Ağrı'ya yeniden döneceğiz, Öncelikle İstanbul ve Ankara'nın şanlı direnişinin perde arkasını gözler önüne sermeye çalışacağız.

İSTANBUL'DA ZEKİ VE KAHRAMAN BİR BAŞKOMİSER

Yaptığımız araştırmalar sonucunda polis de tamamen tevafuken bu darbe girişiminden haberdar oluyor. İstanbul polisini alarma geçiren TEM Şube'de bir Başkomiser'dir.

Başkomiser de darbe teşebbüsünden tevafuken haberdar oluyor. Daha önce beraber çalıştığı ve halen Çengelköy polis karakolunda görevli olan bir komiser kendisini arayıp, "Abi, bir grup asker geldi silahlarımızı almak istiyorlar" diyor. Başkomiser de "Askerlerin taleplerine uymamalarını, bunun bir darbe teşebbüsü olduğunu ve mümkün olduğu kadar askeri gözaltına almalarını" isteyerek sabit hat telefonuna sarılarak sıralı amirlerinin tümüne olayı anlatır ve Askeri Darbeye teşebbüste bulunulduğunu söyler.

İstanbul Emniyet Müdürü Mustafa Çalışkan, kendisine bu bilgiyi aktaran baş komisere talimat verir: "Derhal bütün ilçelere fax geçin ve kesinlikle hiç kimse darbecilere teslim olmayacak son nefesimize son mermimize kadar direneceğiz" der ve telefonu kapatır.

TEM'deki baş komiser derhal o saatte büroda bulunan bütün polisleri çağırır durumu anlatır ve mesaileri bittiği için bürodan ayrılan tüm personeli göreve çağırmalarını söyler. Verdiği ikinci talimat ise, şubede bulunan tüm tüfek, otomatik silah ve çelik yeleklerin depodan çıkarılıp kullanılmasını emreder ve bu arada da İstanbul'un tüm ilçelerine Emniyet Müdürü Mustafa Çalışkan imzalı, "ölümüne direnin" yazılı talimatı geçilir.
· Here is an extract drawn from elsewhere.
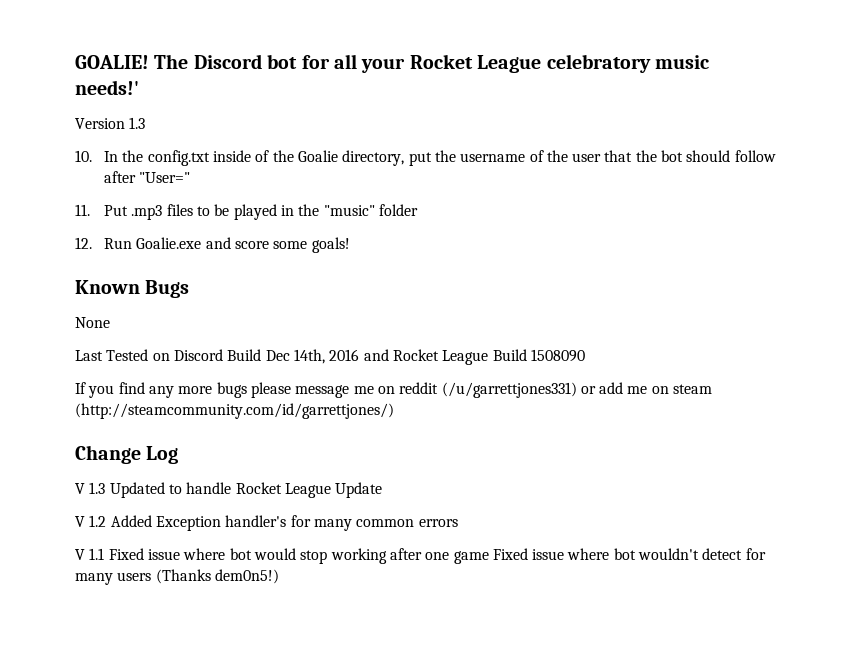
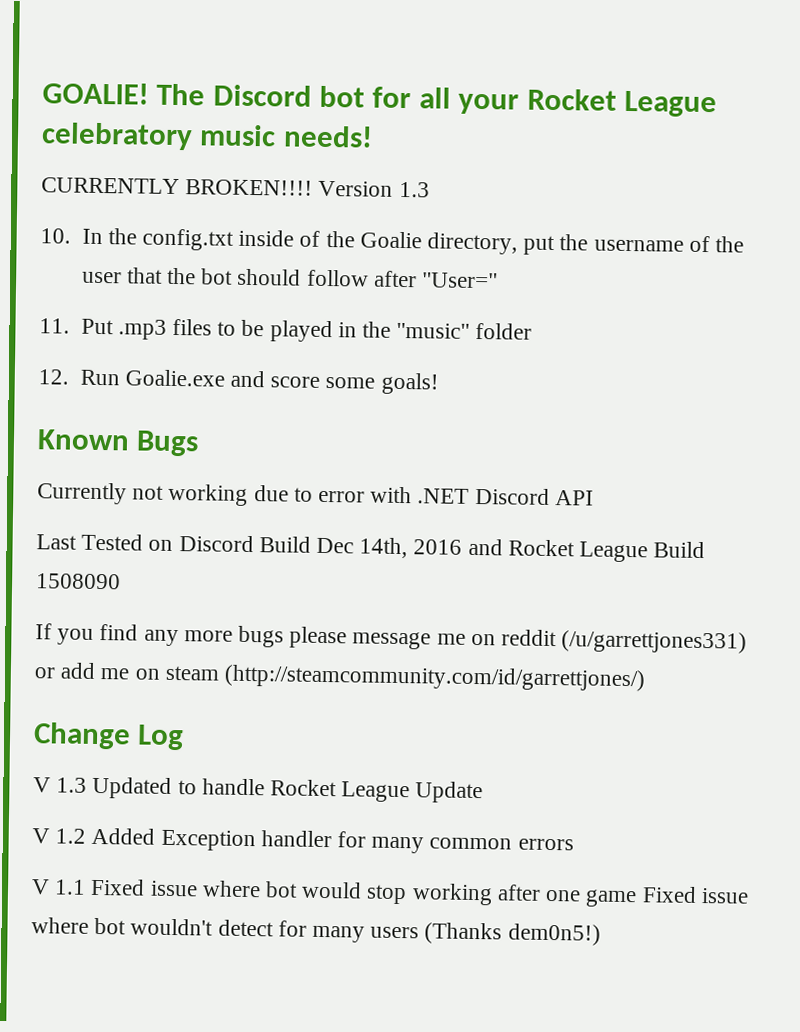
[75,80,139,95] needs!' // -> [282,125,373,148] [41,177,314,196] needs! // CURRENTLY BROKEN!!!!
[75,317,110,328] // None -> [37,482,594,506] // Currently not working due to error with .NET Discord API
[225,515,287,527] handler's -> [260,830,332,848] handler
Genç Başkomiser, bir yandan silah ve mühimmatların dağıtımı, bir yandan diğer bütün şubeleri harekete geçirme işi ile uğraşırken, diğer yandan da yanına beş altı sivil polis alarak Emniyet Müdürlüğünün nizamiyesinin bulunduğu Vatan Caddesi'ne adeta fırlar. Trafiği kestirir. Kapı karakolundaki resmi polisler bu hareketini şaşkınlıkla izler. Kamyon ve kamyonetleri yanlamasına yola yerleştirip şoförlerini indirir ve kontaklarını alır.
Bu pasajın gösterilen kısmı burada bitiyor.